Open alokwarey opened 2 years ago
This should be because of PyTorch Lightning
, could you raise min_epochs
to 100
or so?
Tried that. No change. Training stalled at epoch 30.
Could you share your model (and ideally the args passed to NeuralODE
during init i.e. which solver are you using?) or is the setup the same as the tutorial? This could caused by an unlucky combination of adaptive solver + learning rate + integration time. One quick way to check if the problem is torchdyn
or PyTorch Lightning
related would be to replace the solver with a fixed-step alternative (use "euler" or "rk4") and see if the training stalls again.
Using a fixed step solver "euler" or "rk4" works!
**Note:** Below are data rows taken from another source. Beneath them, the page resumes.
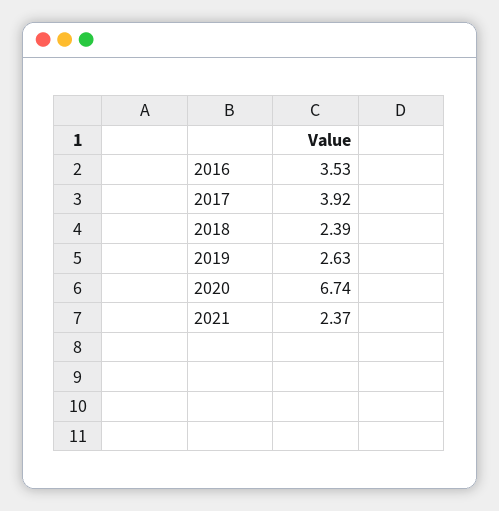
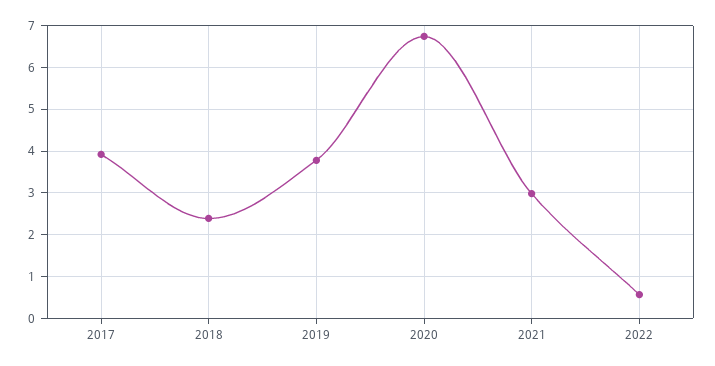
2016: 3.53 -> none
2019: 2.63 -> 3.8
2021: 2.37 -> 3
2022: none -> 0.6

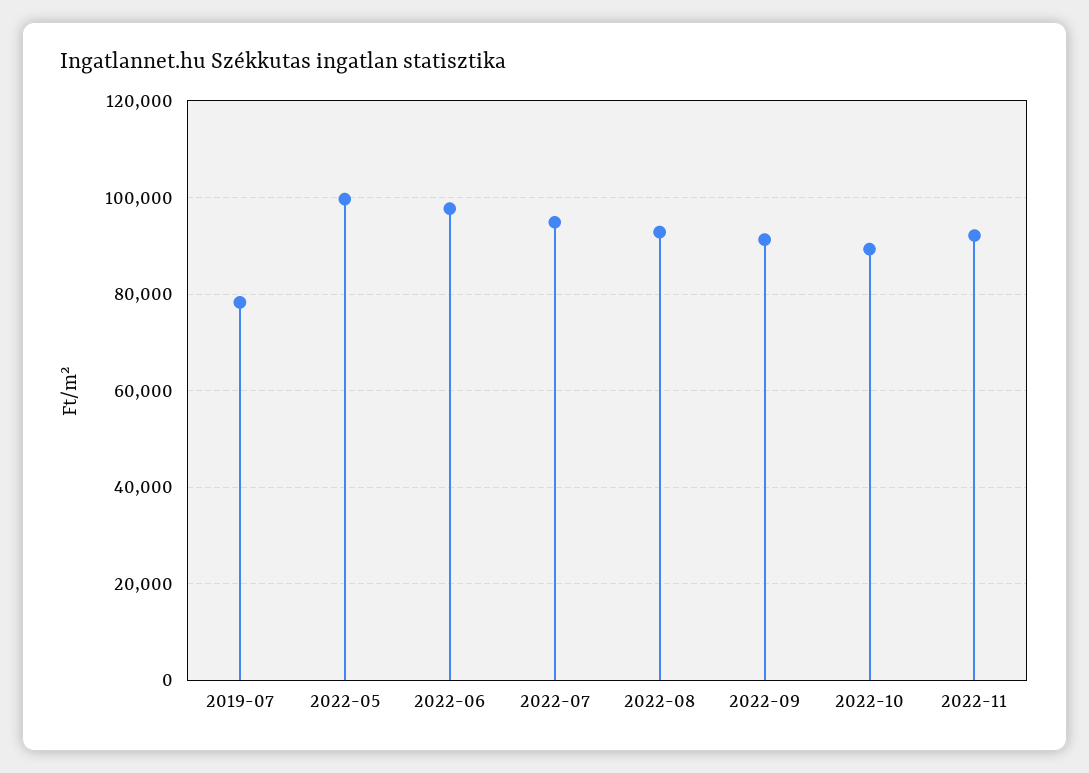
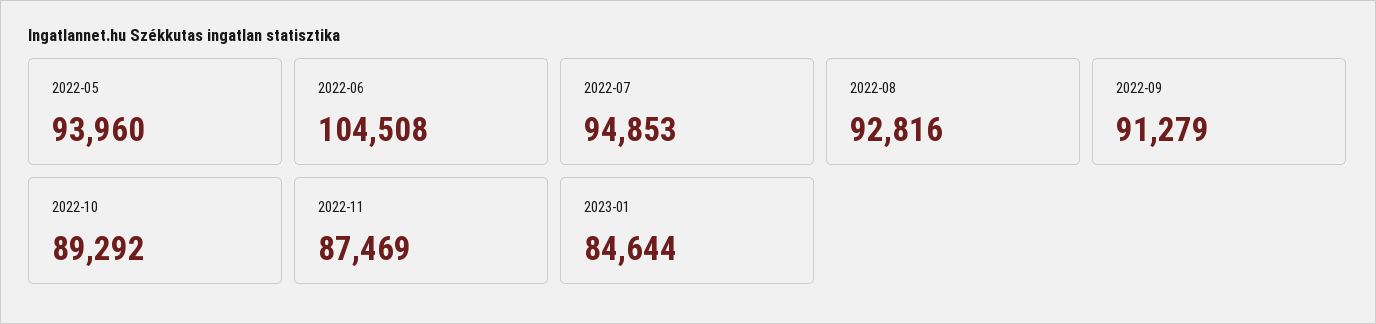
2019-07: 78000 -> none
2022-05: 100000 -> 93960
2022-06: 98000 -> 104508
2022-11: 92000 -> 87469
2023-01: none -> 84644

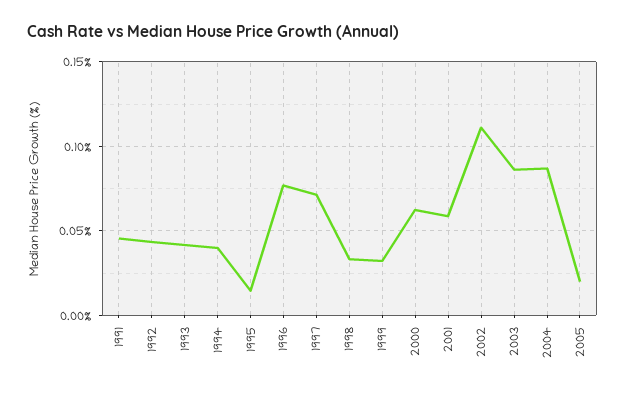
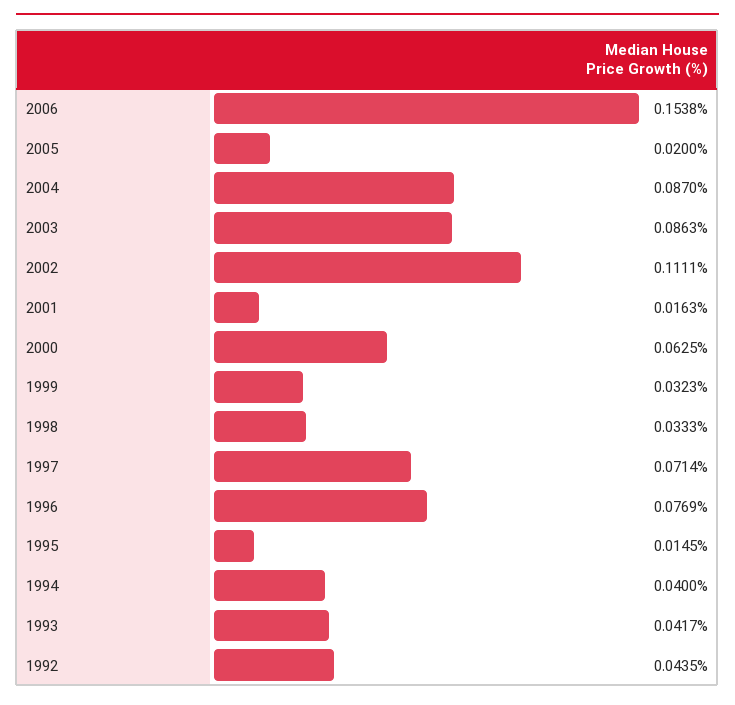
1991: 0.045 -> none
2001: 0.06 -> 0.0163
2006: none -> 0.1538

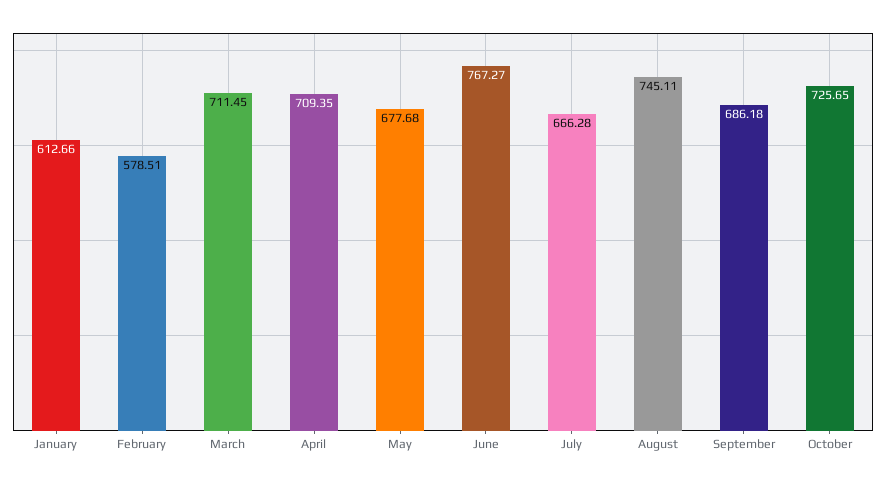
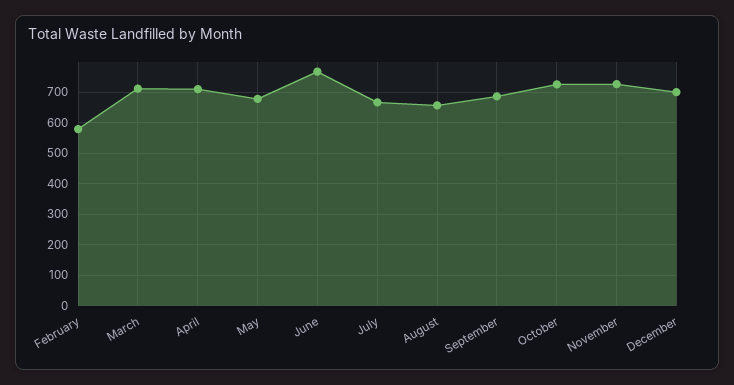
January: 612.66 -> none
August: 745.11 -> 660
November: none -> 720
December: none -> 700

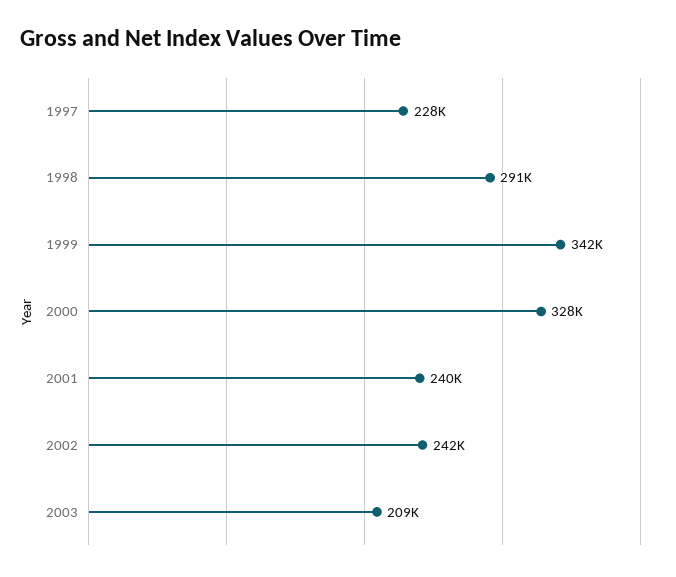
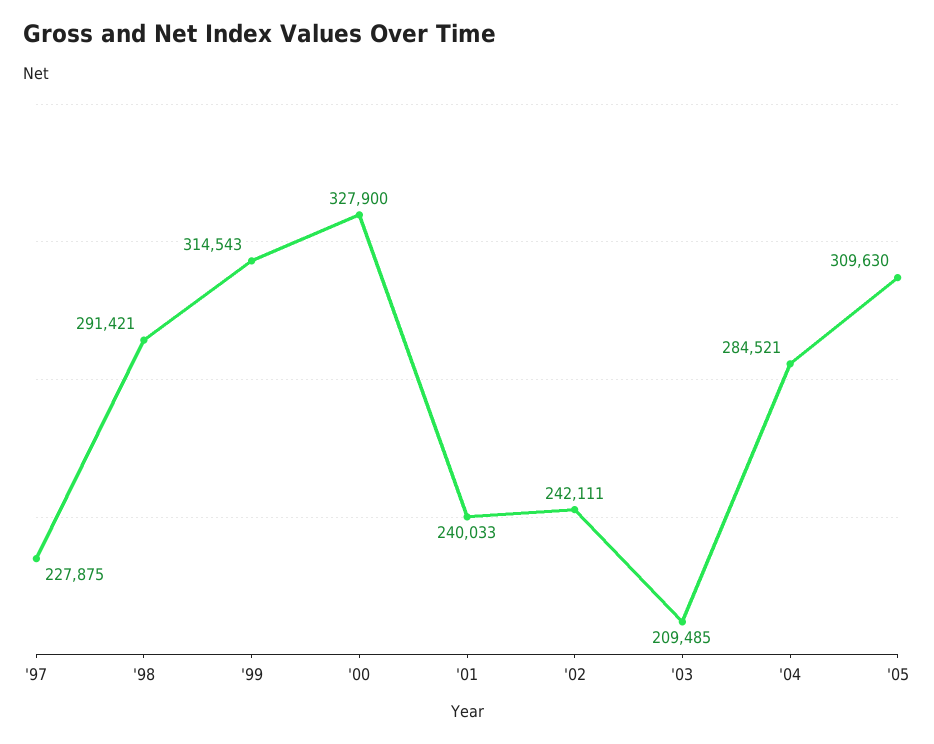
1999: 342000 -> 314543
'04: none -> 284521
'05: none -> 309630

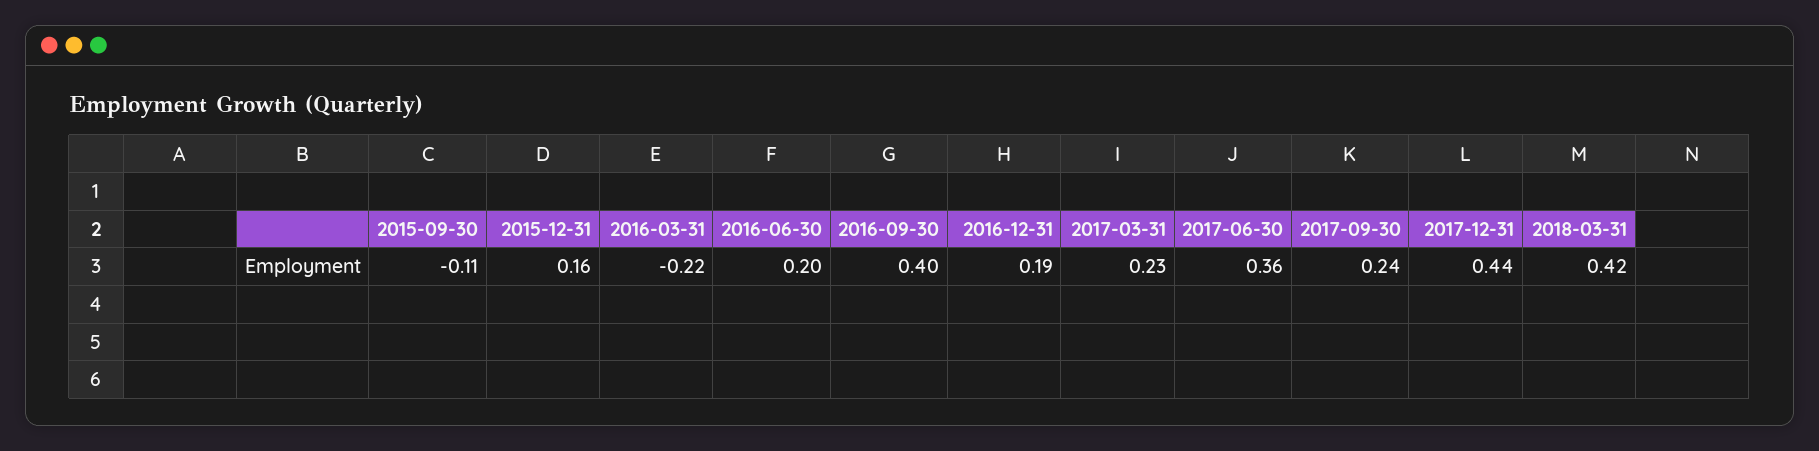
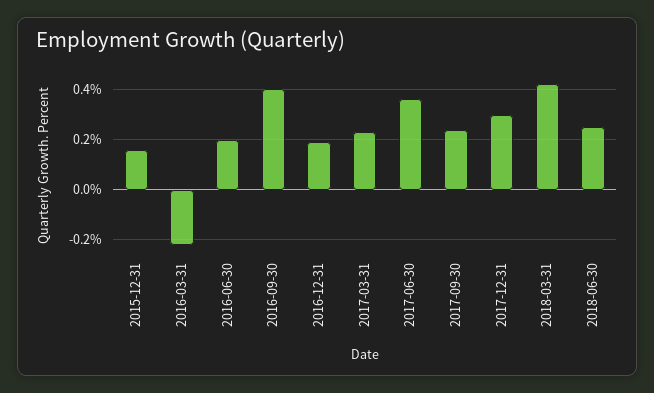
2015-09-30: -0.11 -> none
2017-12-31: 0.44 -> 0.3
2018-06-30: none -> 0.25

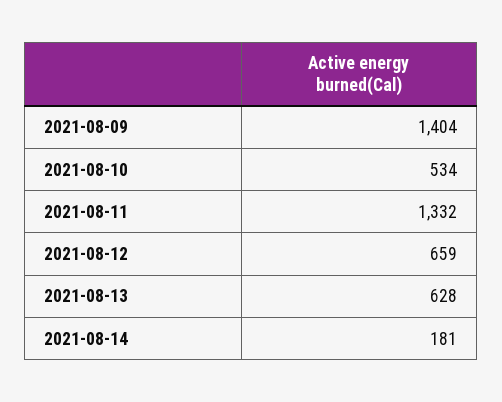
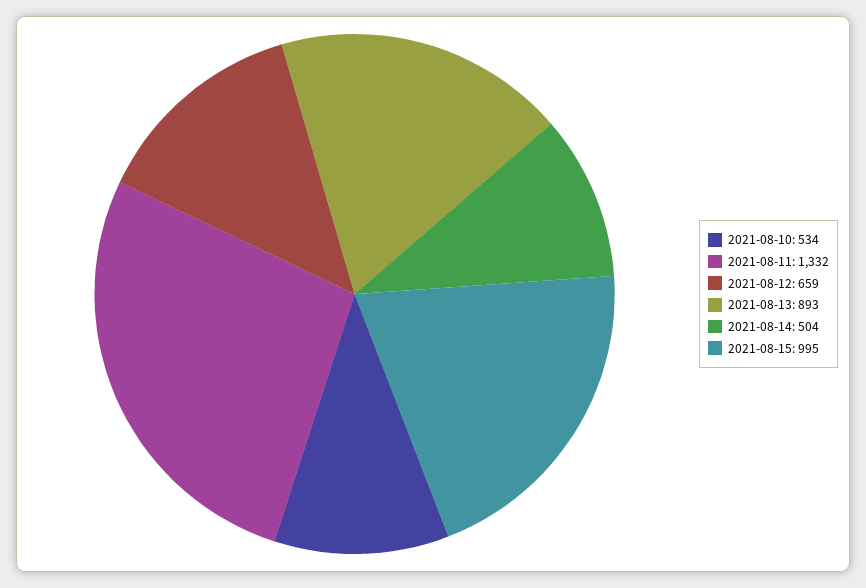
2021-08-09: 1404 -> none
2021-08-13: 628 -> 893
2021-08-14: 181 -> 504
2021-08-15: none -> 995

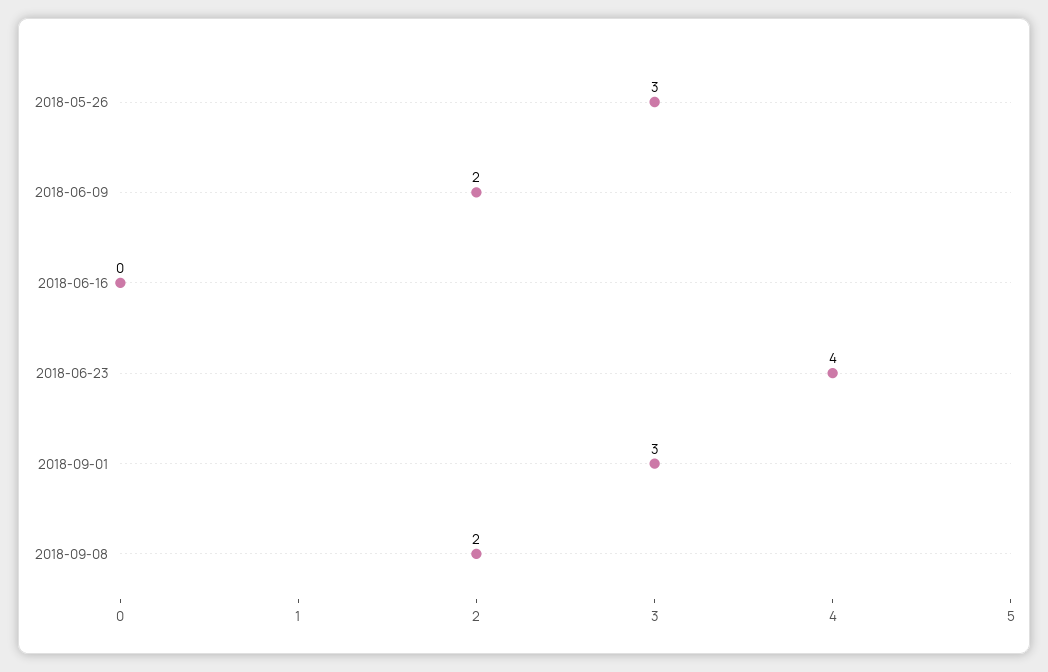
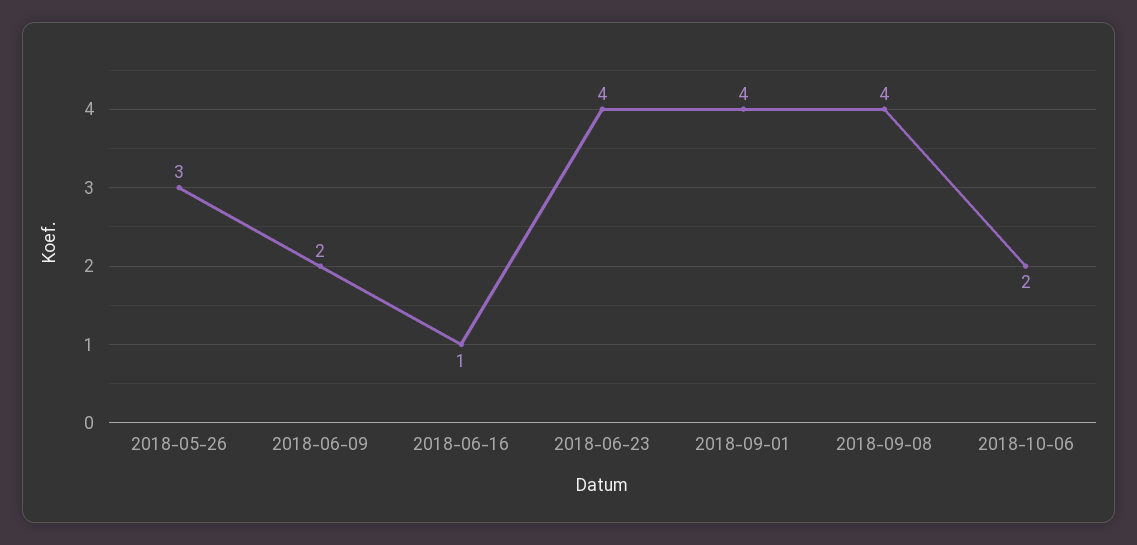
2018-06-16: 0 -> 1
2018-09-01: 3 -> 4
2018-09-08: 2 -> 4
2018-10-06: none -> 2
I was using tsit5 with Adam(lr = 0.01). I have a follow-up question. How can I solve an IVP or time series problem, but with control variables at each time step?
Instead of training a neural diffeq of the form dy/dt = f(y(t)), I want to train one of the form dy/dt = f(y(t), x(t)). How can I feed in x(t) or control variables at each time step for each mini-batch? Is there an example of a time series prediction problem with control variables?
I've also encountered a similar issue as @alokwarey; changing to a fixed-step integrator seems to alleviate the issue, but as far as I'm aware I can't change parameters associated with those solvers (i.e. min/max step size, etc.)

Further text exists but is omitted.